Below is a block of records: output all of them exactly and leave out the pictures.

[[ Recorded data, beginning ]]

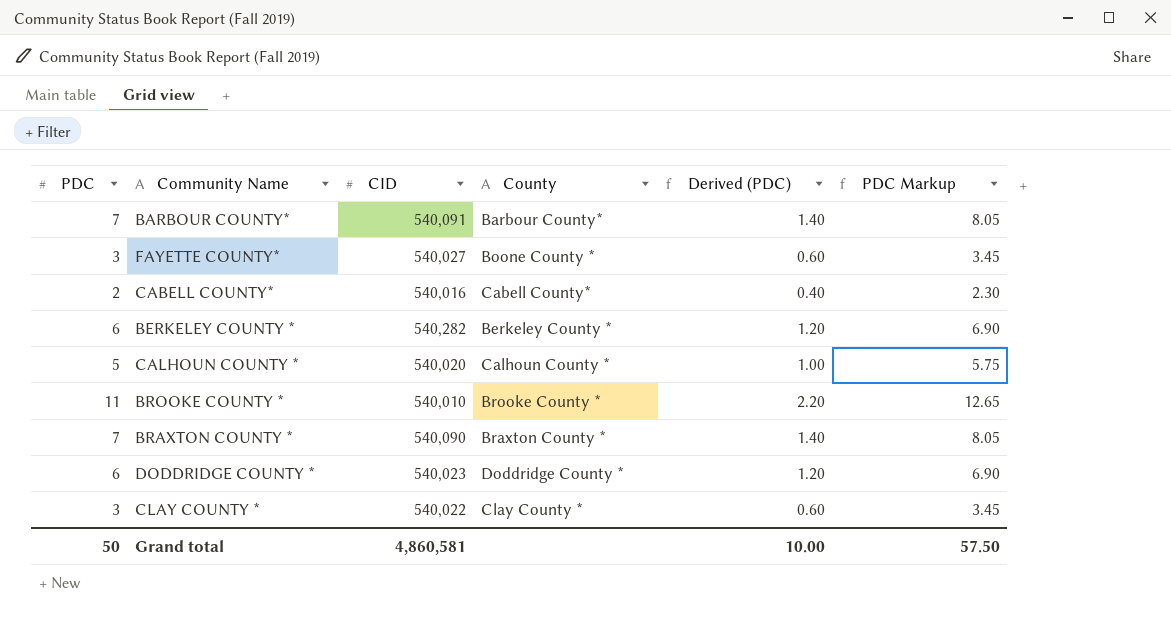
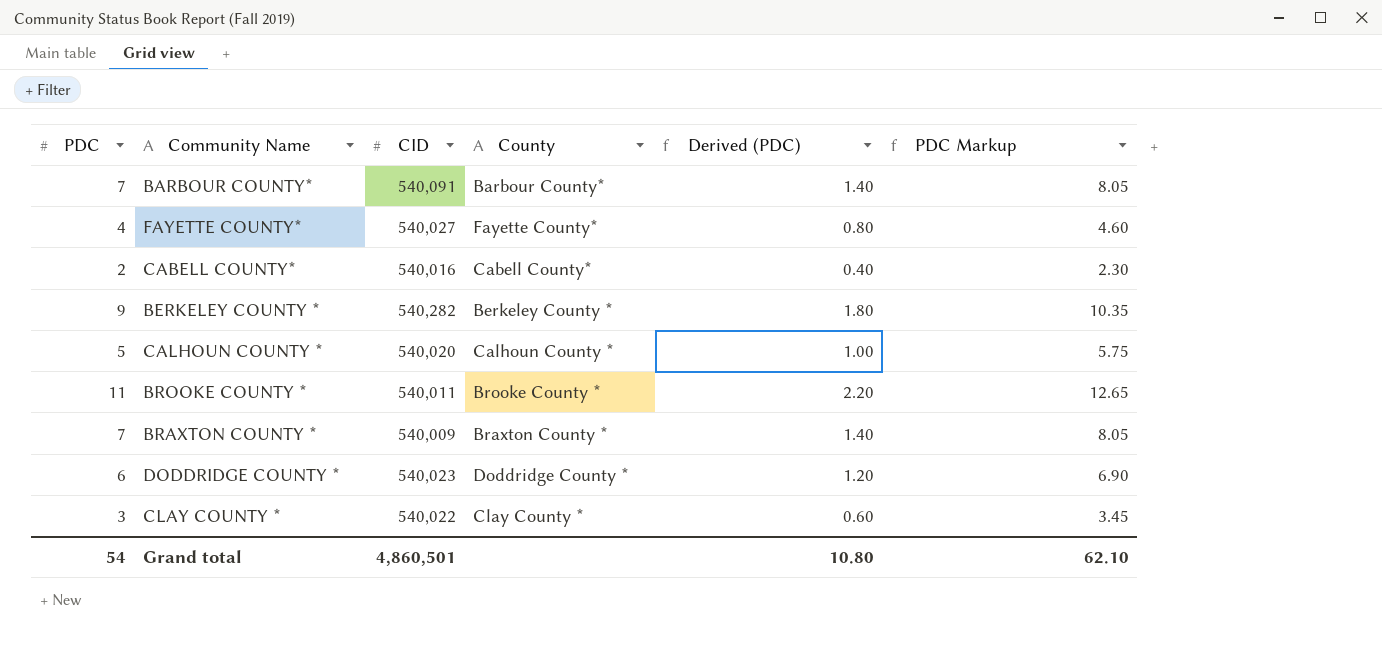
FAYETTE COUNTY* | PDC: 3 -> 4
FAYETTE COUNTY* | County: Boone County * -> Fayette County*
FAYETTE COUNTY* | Derived (PDC): 0.60 -> 0.80
FAYETTE COUNTY* | PDC Markup: 3.45 -> 4.60
BERKELEY COUNTY * | PDC: 6 -> 9
BERKELEY COUNTY * | Derived (PDC): 1.20 -> 1.80
BERKELEY COUNTY * | PDC Markup: 6.90 -> 10.35
BROOKE COUNTY * | CID: 540,010 -> 540,011
BRAXTON COUNTY * | CID: 540,090 -> 540,009
Grand total | PDC: 50 -> 54
Grand total | CID: 4,860,581 -> 4,860,501
Grand total | Derived (PDC): 10.00 -> 10.80
Grand total | PDC Markup: 57.50 -> 62.10

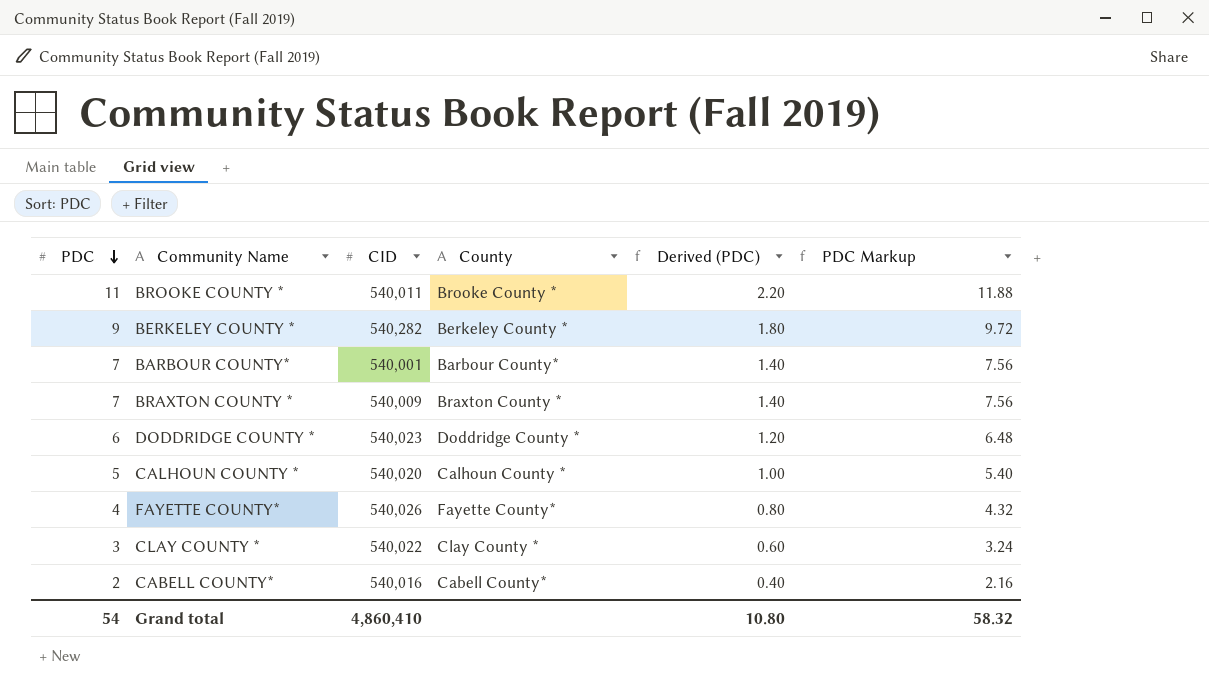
row order: none -> PDC descending
column PDC Markup | formula: [PDC] * 1.15 -> [PDC] * 1.08
BARBOUR COUNTY* | CID: 540,091 -> 540,001
FAYETTE COUNTY* | CID: 540,027 -> 540,026
Grand total | CID: 4,860,501 -> 4,860,410
Grand total | PDC Markup: 62.10 -> 58.32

[[ Recorded data, end ]]

* Written response
FAYETTE COUNTY* | PDC: 3 -> 4
FAYETTE COUNTY* | County: Boone County * -> Fayette County*
FAYETTE COUNTY* | Derived (PDC): 0.60 -> 0.80
FAYETTE COUNTY* | PDC Markup: 3.45 -> 4.60
BERKELEY COUNTY * | PDC: 6 -> 9
BERKELEY COUNTY * | Derived (PDC): 1.20 -> 1.80
BERKELEY COUNTY * | PDC Markup: 6.90 -> 10.35
BROOKE COUNTY * | CID: 540,010 -> 540,011
BRAXTON COUNTY * | CID: 540,090 -> 540,009
Grand total | PDC: 50 -> 54
Grand total | CID: 4,860,581 -> 4,860,501
Grand total | Derived (PDC): 10.00 -> 10.80
Grand total | PDC Markup: 57.50 -> 62.10

row order: none -> PDC descending
column PDC Markup | formula: [PDC] * 1.15 -> [PDC] * 1.08
BARBOUR COUNTY* | CID: 540,091 -> 540,001
FAYETTE COUNTY* | CID: 540,027 -> 540,026
Grand total | CID: 4,860,501 -> 4,860,410
Grand total | PDC Markup: 62.10 -> 58.32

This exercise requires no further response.